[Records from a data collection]
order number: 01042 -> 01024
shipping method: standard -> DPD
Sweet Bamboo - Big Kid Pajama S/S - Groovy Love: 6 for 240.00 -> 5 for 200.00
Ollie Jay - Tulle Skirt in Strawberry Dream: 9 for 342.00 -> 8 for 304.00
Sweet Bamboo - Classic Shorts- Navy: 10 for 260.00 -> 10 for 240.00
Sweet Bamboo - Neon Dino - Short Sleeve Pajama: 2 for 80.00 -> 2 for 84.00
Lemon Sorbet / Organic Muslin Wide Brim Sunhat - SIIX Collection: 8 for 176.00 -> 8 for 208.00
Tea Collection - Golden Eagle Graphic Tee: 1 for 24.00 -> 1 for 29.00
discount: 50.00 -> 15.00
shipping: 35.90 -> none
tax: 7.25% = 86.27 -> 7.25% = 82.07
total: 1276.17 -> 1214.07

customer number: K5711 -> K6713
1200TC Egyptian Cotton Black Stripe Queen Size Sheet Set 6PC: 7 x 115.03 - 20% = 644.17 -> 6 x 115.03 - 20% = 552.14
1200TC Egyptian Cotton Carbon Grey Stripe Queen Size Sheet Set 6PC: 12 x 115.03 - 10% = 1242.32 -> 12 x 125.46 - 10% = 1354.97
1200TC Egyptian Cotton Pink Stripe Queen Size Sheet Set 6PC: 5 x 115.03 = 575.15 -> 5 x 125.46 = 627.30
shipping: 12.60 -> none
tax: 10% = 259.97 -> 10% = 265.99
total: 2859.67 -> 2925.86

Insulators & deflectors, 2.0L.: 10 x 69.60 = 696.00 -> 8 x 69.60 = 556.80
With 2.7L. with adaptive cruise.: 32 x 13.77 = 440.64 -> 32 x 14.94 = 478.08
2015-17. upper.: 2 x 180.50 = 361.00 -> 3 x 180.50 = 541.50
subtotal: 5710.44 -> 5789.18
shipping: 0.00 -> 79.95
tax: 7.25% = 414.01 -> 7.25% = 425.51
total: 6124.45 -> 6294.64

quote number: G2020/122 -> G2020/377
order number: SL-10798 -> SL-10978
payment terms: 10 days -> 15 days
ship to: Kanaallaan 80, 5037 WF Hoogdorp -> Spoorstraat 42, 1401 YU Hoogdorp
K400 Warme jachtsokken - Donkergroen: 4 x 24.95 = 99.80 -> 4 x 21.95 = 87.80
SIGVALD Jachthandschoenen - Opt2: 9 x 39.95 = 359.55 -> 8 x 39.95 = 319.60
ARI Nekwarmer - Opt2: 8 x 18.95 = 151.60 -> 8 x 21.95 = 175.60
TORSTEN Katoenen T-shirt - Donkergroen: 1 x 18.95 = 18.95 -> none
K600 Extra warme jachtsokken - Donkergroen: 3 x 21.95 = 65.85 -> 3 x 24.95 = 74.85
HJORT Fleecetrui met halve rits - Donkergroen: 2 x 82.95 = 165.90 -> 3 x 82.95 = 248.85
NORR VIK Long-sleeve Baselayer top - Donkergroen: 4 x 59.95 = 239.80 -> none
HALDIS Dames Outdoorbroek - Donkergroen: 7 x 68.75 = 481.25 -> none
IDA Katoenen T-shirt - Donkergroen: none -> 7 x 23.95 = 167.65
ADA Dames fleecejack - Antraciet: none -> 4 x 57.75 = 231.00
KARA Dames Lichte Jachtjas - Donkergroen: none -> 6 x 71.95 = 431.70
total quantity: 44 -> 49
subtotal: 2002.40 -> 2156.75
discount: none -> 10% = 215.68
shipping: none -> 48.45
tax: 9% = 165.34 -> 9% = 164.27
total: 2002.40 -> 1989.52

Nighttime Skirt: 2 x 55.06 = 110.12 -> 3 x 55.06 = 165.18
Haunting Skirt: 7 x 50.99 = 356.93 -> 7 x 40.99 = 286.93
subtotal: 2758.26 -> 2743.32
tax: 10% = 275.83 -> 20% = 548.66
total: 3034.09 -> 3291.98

▶ [ABOUT THIS EXERCISE]: Beginning at the top of the data, please return every line until and including the line containing "shipping: 12.60 -> none", copied exactly, and nothing past it.

▶ [SOLUTION TO THIS EXERCISE]:
order number: 01042 -> 01024
shipping method: standard -> DPD
Sweet Bamboo - Big Kid Pajama S/S - Groovy Love: 6 for 240.00 -> 5 for 200.00
Ollie Jay - Tulle Skirt in Strawberry Dream: 9 for 342.00 -> 8 for 304.00
Sweet Bamboo - Classic Shorts- Navy: 10 for 260.00 -> 10 for 240.00
Sweet Bamboo - Neon Dino - Short Sleeve Pajama: 2 for 80.00 -> 2 for 84.00
Lemon Sorbet / Organic Muslin Wide Brim Sunhat - SIIX Collection: 8 for 176.00 -> 8 for 208.00
Tea Collection - Golden Eagle Graphic Tee: 1 for 24.00 -> 1 for 29.00
discount: 50.00 -> 15.00
shipping: 35.90 -> none
tax: 7.25% = 86.27 -> 7.25% = 82.07
total: 1276.17 -> 1214.07

customer number: K5711 -> K6713
1200TC Egyptian Cotton Black Stripe Queen Size Sheet Set 6PC: 7 x 115.03 - 20% = 644.17 -> 6 x 115.03 - 20% = 552.14
1200TC Egyptian Cotton Carbon Grey Stripe Queen Size Sheet Set 6PC: 12 x 115.03 - 10% = 1242.32 -> 12 x 125.46 - 10% = 1354.97
1200TC Egyptian Cotton Pink Stripe Queen Size Sheet Set 6PC: 5 x 115.03 = 575.15 -> 5 x 125.46 = 627.30
shipping: 12.60 -> none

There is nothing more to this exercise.